A Nonlinear Model for Online Identifying a High-Speed Bidirectional DC Motor

Abstract

The modeling system is a process to define the real physical system mathematically, and the input/output data are responsible for configuring the relation between them as a mathematical model. Most of the actual systems have nonlinear performance, and this nonlinear behavior is the inherent feature for those systems; Mechatronic systems are not an exception. Transforming the electrical energy to mechanical one or vice versa has not been done entirely. There are usually losses as heat, or due to reverse mechanical, electrical, or magnetic energy, takes irregular shapes, and they are concerned as the significant resource of that nonlinear behavior.

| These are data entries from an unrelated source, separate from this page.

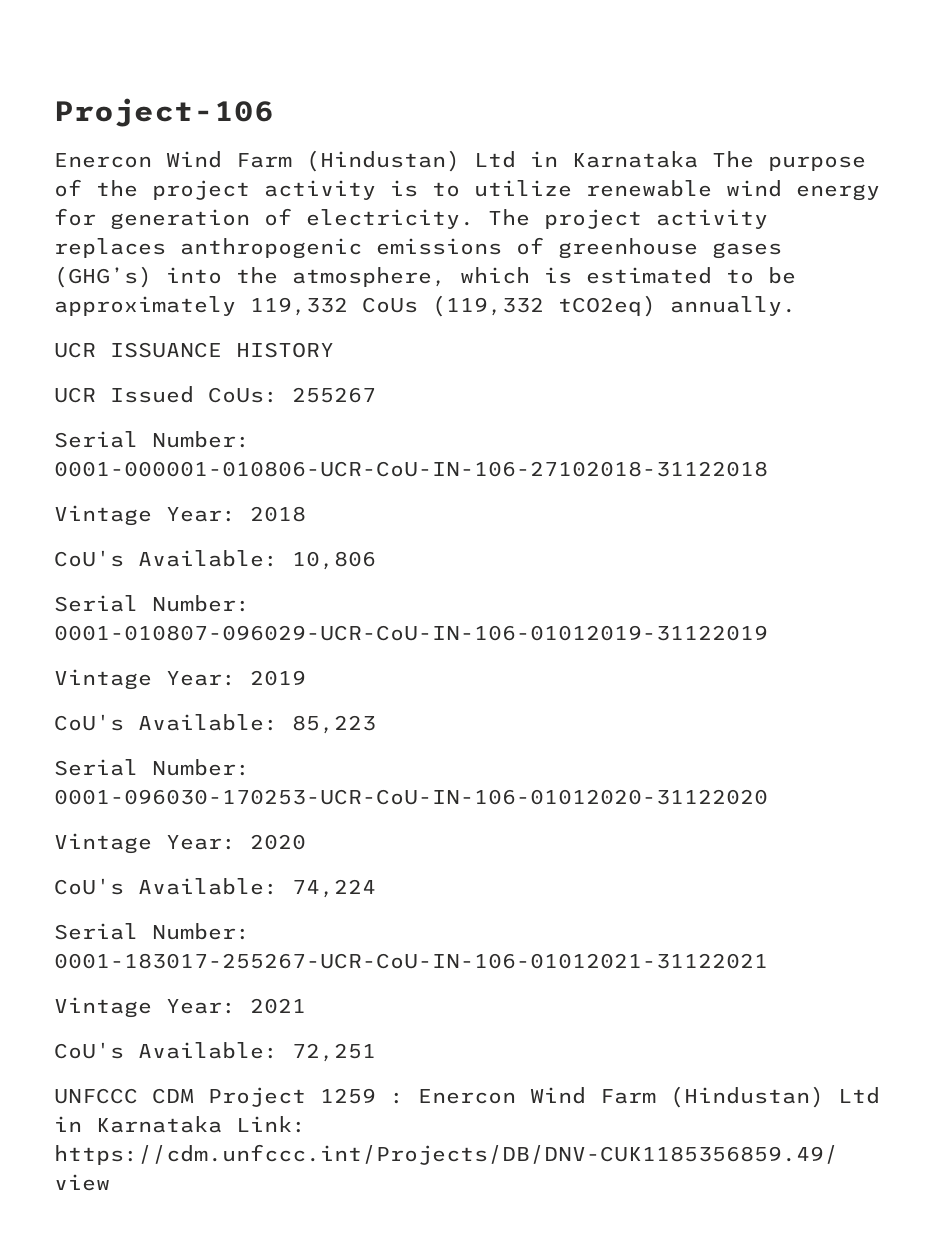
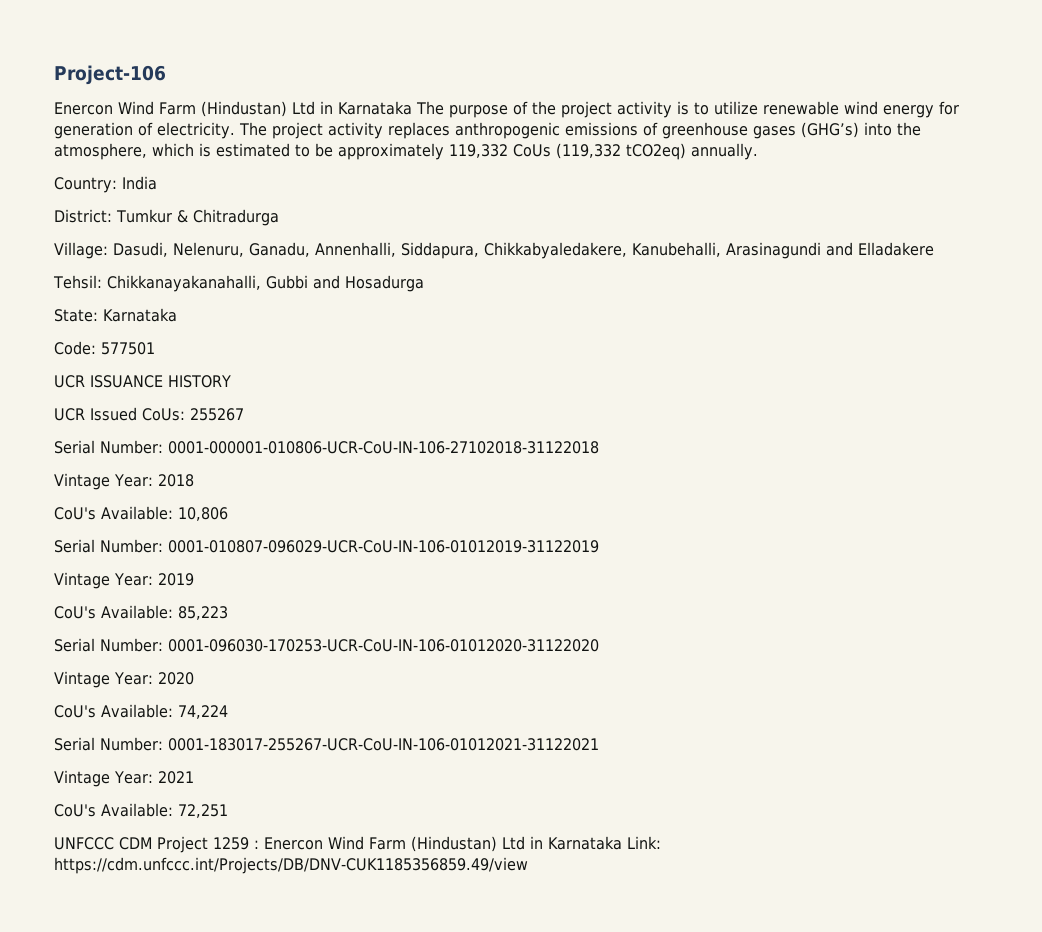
+ Country: India
+ District: Tumkur & Chitradurga
+ Village: Dasudi, Nelenuru, Ganadu, Annenhalli, Siddapura, Chikkabyaledakere, Kanubehalli, Arasinagundi and Elladakere
+ Tehsil: Chikkanayakanahalli, Gubbi and Hosadurga
+ State: Karnataka
+ Code: 577501

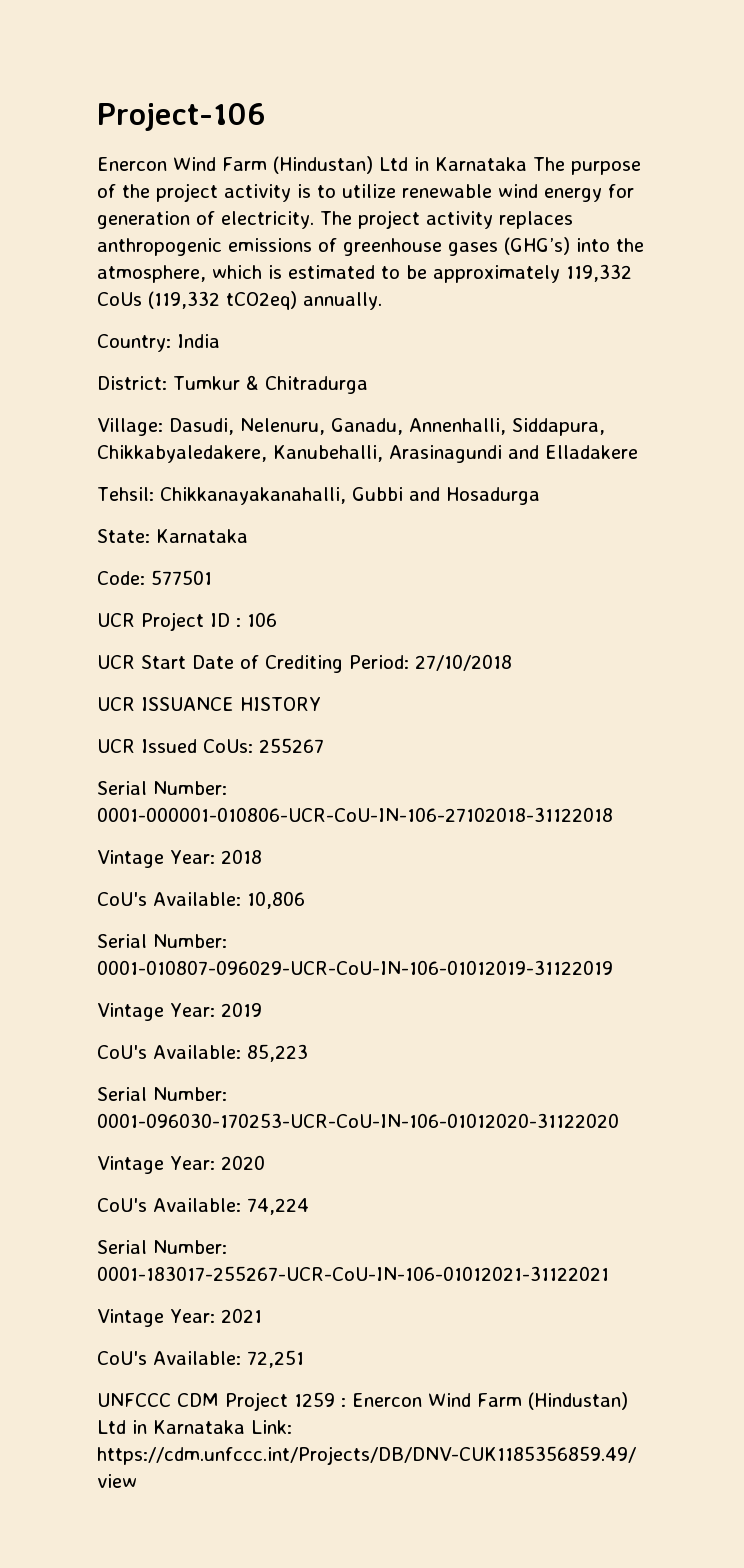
+ UCR Project ID : 106
+ UCR Start Date of Crediting Period: 27/10/2018

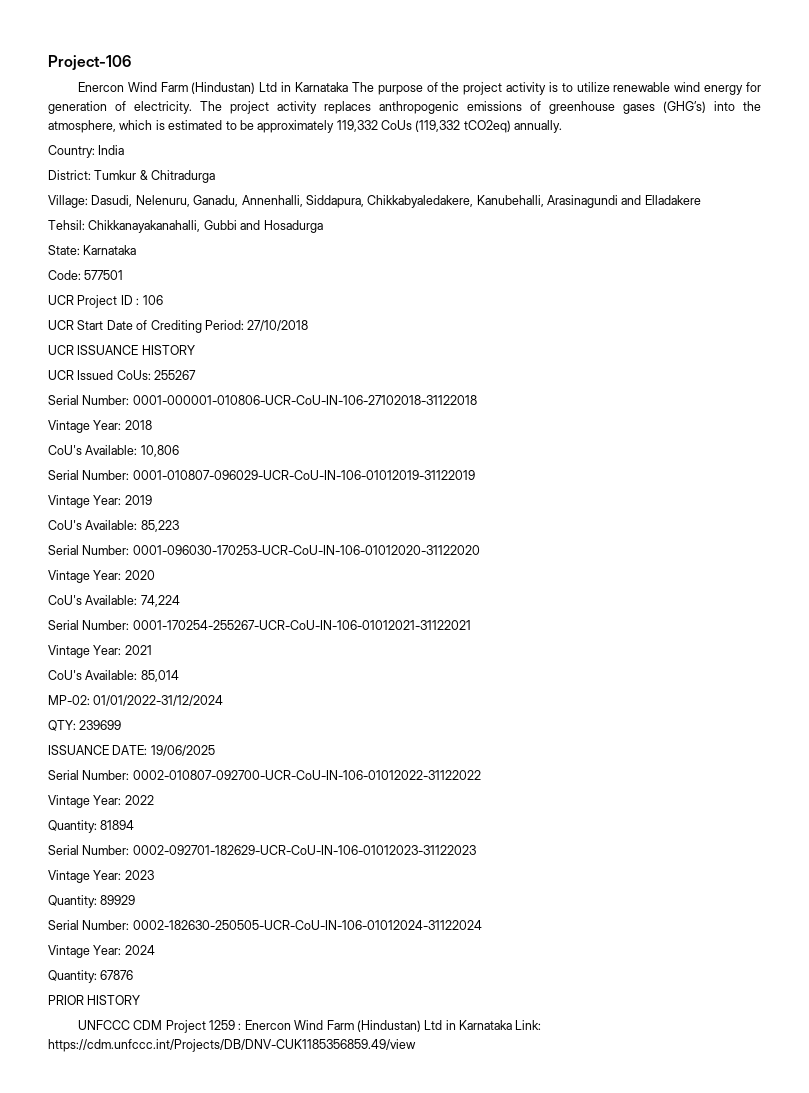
- Serial Number: 0001-183017-255267-UCR-CoU-IN-106-01012021-31122021
+ Serial Number: 0001-170254-255267-UCR-CoU-IN-106-01012021-31122021
- CoU's Available: 72,251
+ CoU's Available: 85,014
+ MP-02: 01/01/2022-31/12/2024
+ QTY: 239699
+ ISSUANCE DATE: 19/06/2025
+ Serial Number: 0002-010807-092700-UCR-CoU-IN-106-01012022-31122022
+ Vintage Year: 2022
+ Quantity: 81894
+ Serial Number: 0002-092701-182629-UCR-CoU-IN-106-01012023-31122023
+ Vintage Year: 2023
+ Quantity: 89929
+ Serial Number: 0002-182630-250505-UCR-CoU-IN-106-01012024-31122024
+ Vintage Year: 2024
+ Quantity: 67876
+ PRIOR HISTORY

The article introduces a nonlinear online Identification of a high-speed bidirectional DC motor with dead zone and Coulomb friction effect, which represent a primary nonlinear source, as well as viscosity forces. The Wiener block-oriented nonlinear system with neural networks are implemented to identify the nonlinear dynamic, mechatronic system. Online identification is adopted using the recursive weighted least squares(RWLS) method, which depends on the current and (to some extent) previous data. The identification fitness is found for various configurations with different polynomial orders, and the best model fitness is obtained about 98% according to normalized root mean square criterion for a third order polynomial.